If a little learning is a dangerous thing, too much can be lethal. The time comes to consider whether all the decades of intense tuition about the worthlessness of a politician's ritual denial of personal ambition has fatally misled us. When Michael Gove insists that under no circumstances, foreseeable or otherwise, would he ever accept the Tory leadership, could it be that he means what he says?
Ordinarily, in a world in which every one us has an A* in Political Disingenuity Studies, this would qualify as one of those enquiries known to Latin teachers, in the distant era to which the Education Secretary longingly harks, as "a question demanding the answer No". And yet the more one examines Mr Gove, the less ordinary he appears.
He is hardly to all tastes – and, in significant ways, by no means to mine. But his plan to revolutionise secondary education, allied to the impressive speech he made in May about the evil of social immobility entrenched by private schooling, demands the suspension of cynicism for five minutes.
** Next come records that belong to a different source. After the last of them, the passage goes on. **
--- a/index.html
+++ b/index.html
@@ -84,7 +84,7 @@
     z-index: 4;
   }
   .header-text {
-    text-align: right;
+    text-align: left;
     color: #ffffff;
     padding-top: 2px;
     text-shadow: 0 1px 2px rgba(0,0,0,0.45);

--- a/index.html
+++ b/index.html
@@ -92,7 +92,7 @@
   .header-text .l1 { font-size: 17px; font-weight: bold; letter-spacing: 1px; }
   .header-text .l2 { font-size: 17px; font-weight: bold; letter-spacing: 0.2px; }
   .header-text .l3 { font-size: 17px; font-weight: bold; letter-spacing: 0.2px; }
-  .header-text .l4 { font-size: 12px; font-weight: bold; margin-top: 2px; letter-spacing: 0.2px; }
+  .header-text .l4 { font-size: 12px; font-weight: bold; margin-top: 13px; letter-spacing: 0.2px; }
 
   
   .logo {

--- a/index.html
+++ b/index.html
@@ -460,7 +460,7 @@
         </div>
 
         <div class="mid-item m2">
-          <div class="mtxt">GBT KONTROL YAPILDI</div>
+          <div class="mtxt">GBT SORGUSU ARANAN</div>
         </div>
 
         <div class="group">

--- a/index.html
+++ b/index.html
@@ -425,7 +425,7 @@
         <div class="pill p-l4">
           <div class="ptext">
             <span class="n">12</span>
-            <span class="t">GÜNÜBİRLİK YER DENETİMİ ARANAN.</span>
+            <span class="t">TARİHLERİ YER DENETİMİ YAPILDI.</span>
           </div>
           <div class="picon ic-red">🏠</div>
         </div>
In this context, he is a brave, serious-minded and principled figure in an age not notably overstocked with them.
Judging how well Mr Gove's Educational Baccalaureate will work, five years before it comes into effect, is pointless. There is a whiff – from his intent to introduce far more rigour – of educational Darwinism. Only the cerebrally strongest, it appears from the scant detail released so far, will survive.
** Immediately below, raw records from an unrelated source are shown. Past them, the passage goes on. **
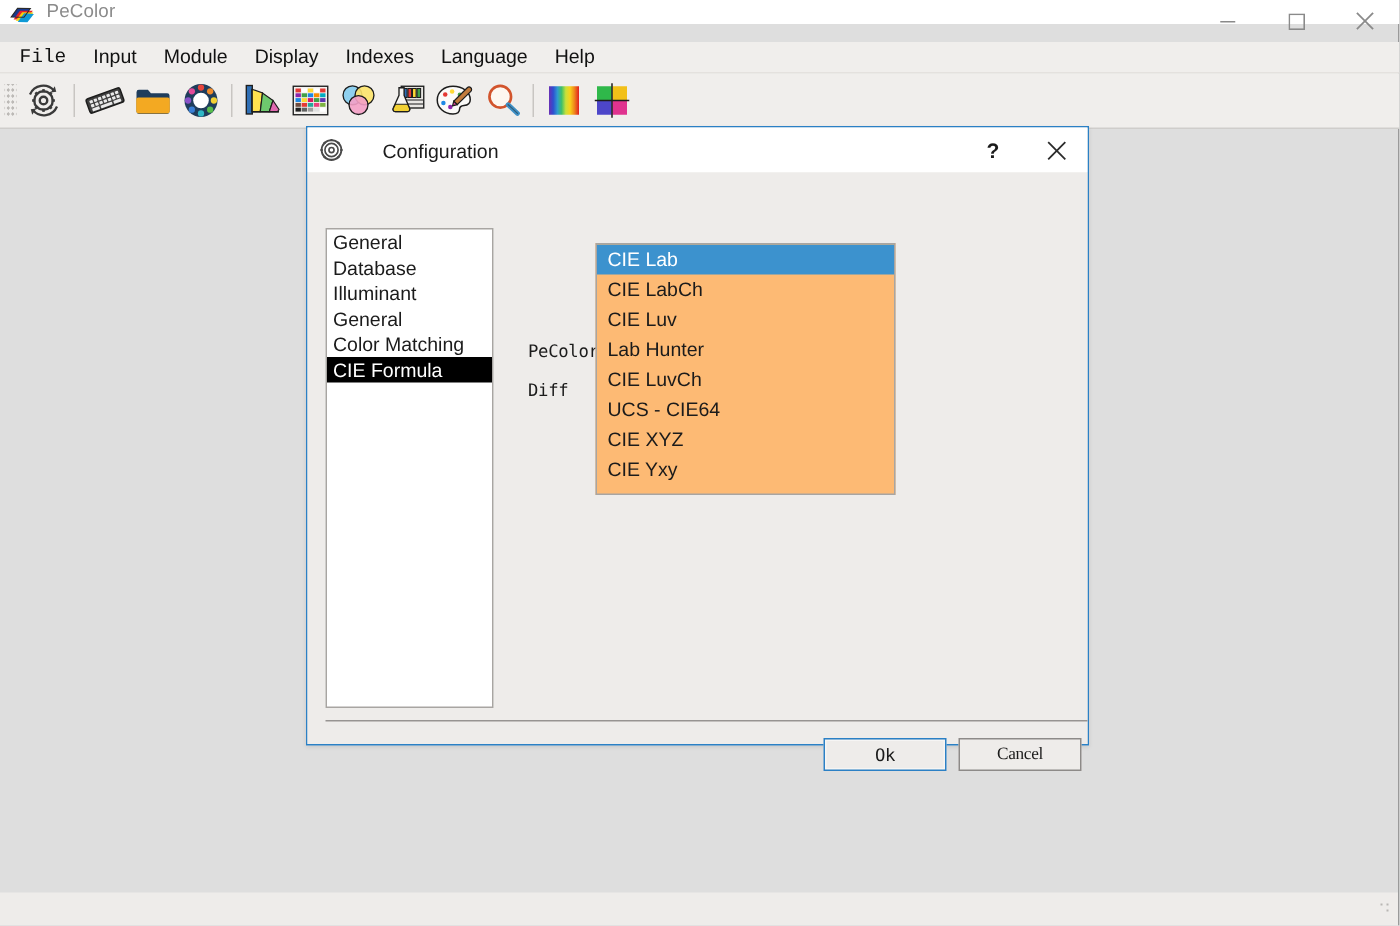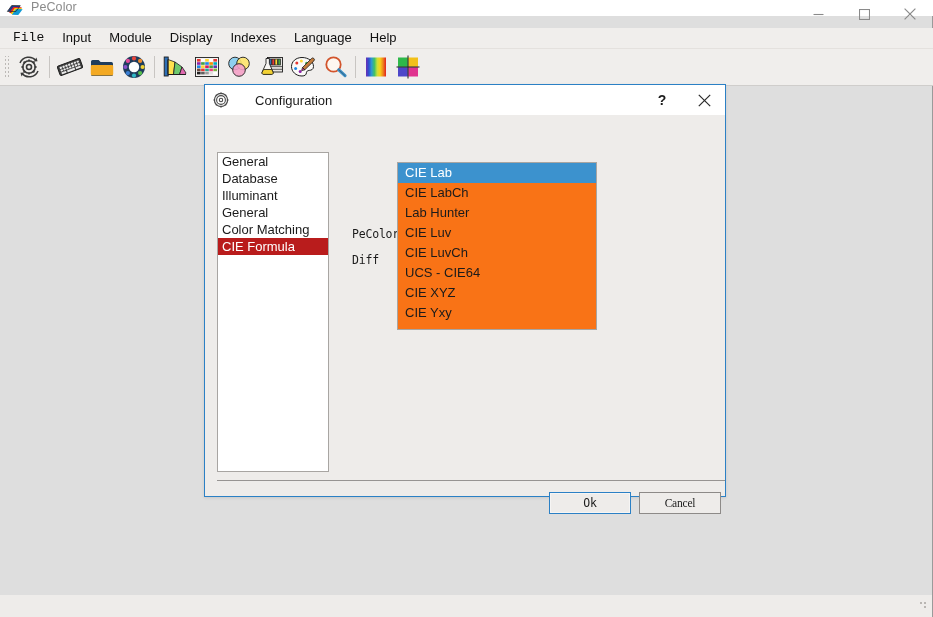--- a/index.html
+++ b/index.html
@@ -253,7 +253,7 @@
     left: 192px; top: 47px;
     width: 200px;
     height: 168px;
-    background: #f97316;
+    background: #fdba74;
     border: 1px solid #a8a5a2;
     box-sizing: border-box;
     overflow: hidden;

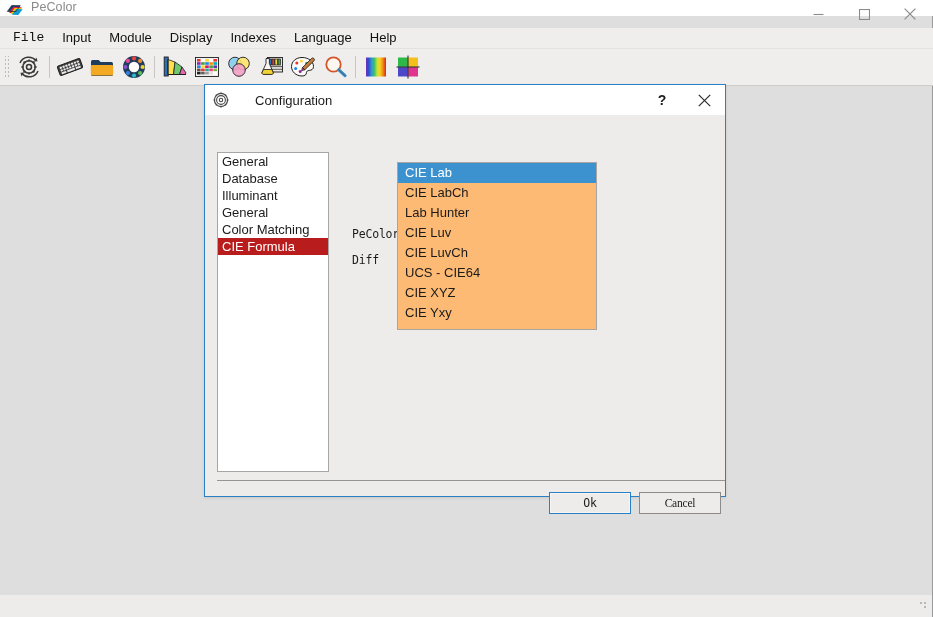--- a/index.html
+++ b/index.html
@@ -632,8 +632,8 @@
     <div id="system-list">
       <div class="sys-item selected">CIE Lab</div>
       <div class="sys-item">CIE LabCh</div>
+      <div class="sys-item">CIE Luv</div>
       <div class="sys-item">Lab Hunter</div>
-      <div class="sys-item">CIE Luv</div>
       <div class="sys-item">CIE LuvCh</div>
       <div class="sys-item">UCS - CIE64</div>
       <div class="sys-item">CIE XYZ</div>

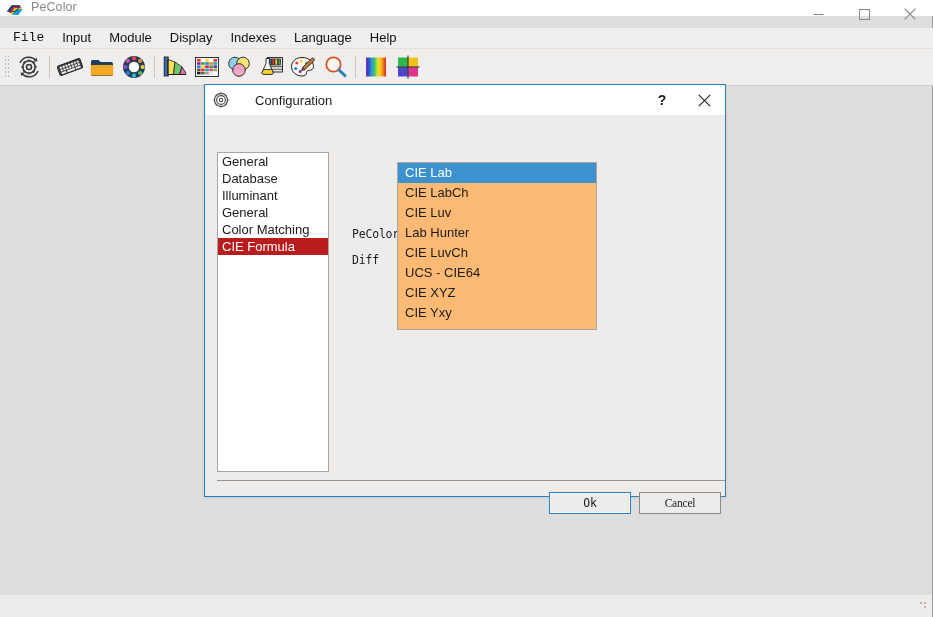--- a/index.html
+++ b/index.html
@@ -232,7 +232,7 @@
     white-space: nowrap;
   }
   .cat-item.selected {
-    background: #b91c1c;
+    background: #000000;
     color: #ffffff;
   }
Eventually, Mr Gove will be judged on more than whether his changes improve undergraduates and the ratio of state/public school students at Oxbridge. Even more important is rescuing the millions doomed to poor literacy and numeracy by the accidents of their birth, and this baccalaureate will mean nothing to them. If his passion for increasing social mobility, however stirring, is restricted to those who appear in the wettest of Tory dreams in revived grammar schools, he will have failed.
Mr Gove's plan, in part thanks to its 1950s twang, is so popular with his own party that only his categorical denials of leadership ambitions prevents him becoming Boris Johnson's only genuine rival to succeed David Cameron in the event of a bus-related accident.
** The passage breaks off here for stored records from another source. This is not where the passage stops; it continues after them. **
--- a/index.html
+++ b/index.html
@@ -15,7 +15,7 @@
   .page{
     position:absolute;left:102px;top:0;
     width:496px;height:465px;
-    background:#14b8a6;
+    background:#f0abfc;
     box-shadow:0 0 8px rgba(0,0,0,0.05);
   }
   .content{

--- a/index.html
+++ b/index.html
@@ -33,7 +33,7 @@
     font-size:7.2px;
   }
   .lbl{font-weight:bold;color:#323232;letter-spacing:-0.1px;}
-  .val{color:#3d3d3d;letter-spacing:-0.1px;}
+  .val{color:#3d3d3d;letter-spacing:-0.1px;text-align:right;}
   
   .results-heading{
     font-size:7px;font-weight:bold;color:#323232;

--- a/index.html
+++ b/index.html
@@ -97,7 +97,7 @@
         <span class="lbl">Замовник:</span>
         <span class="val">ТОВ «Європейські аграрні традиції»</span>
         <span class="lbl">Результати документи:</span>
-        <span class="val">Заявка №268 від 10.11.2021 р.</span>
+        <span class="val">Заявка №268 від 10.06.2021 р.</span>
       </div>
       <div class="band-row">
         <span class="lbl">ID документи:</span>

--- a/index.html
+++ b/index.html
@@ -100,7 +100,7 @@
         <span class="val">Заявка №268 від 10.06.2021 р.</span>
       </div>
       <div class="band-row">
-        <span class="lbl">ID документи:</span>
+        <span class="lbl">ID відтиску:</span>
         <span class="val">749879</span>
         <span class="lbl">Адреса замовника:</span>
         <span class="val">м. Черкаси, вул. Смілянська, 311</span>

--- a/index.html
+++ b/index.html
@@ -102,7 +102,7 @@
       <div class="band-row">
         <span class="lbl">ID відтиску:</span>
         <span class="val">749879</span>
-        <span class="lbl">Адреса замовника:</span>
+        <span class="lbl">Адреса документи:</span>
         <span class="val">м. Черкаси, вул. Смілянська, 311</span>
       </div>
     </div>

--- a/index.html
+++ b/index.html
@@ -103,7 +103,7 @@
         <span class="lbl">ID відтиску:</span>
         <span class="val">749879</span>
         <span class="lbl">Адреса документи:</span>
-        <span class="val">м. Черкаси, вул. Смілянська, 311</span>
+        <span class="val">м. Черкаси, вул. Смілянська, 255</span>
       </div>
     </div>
Why someone so able and well-liked is so contemptuous of such a universal political ambition is a bit of mystery. That smug fizzog is ill-suited to this presidential-televisual age. So maybe Mr Gove has taken to heart Dirty Harry's injunction, issued long before Clint Eastwood's double act with the chair, that a man's gotta know his limitations.
Another limitation, which of course goes for Boris as well, is his proudly iterated adoration of Rupert Murdoch. It was cute timing that news of Mr Gove's EBacc shared front pages with the claim that the News of the World commissioned burglaries. If it teaches anything about the morality of the Conservative Party that its two best-loved young lions are the two staunchest defenders of Mr Murdoch alive, it is not an original lesson.
Yet while the Education Secretary would dismiss the subject as just the sort of option he wants to can, I urge him to think again and include Media Studies in the baccalaureate. It would be a very useful addition to the curriculum indeed.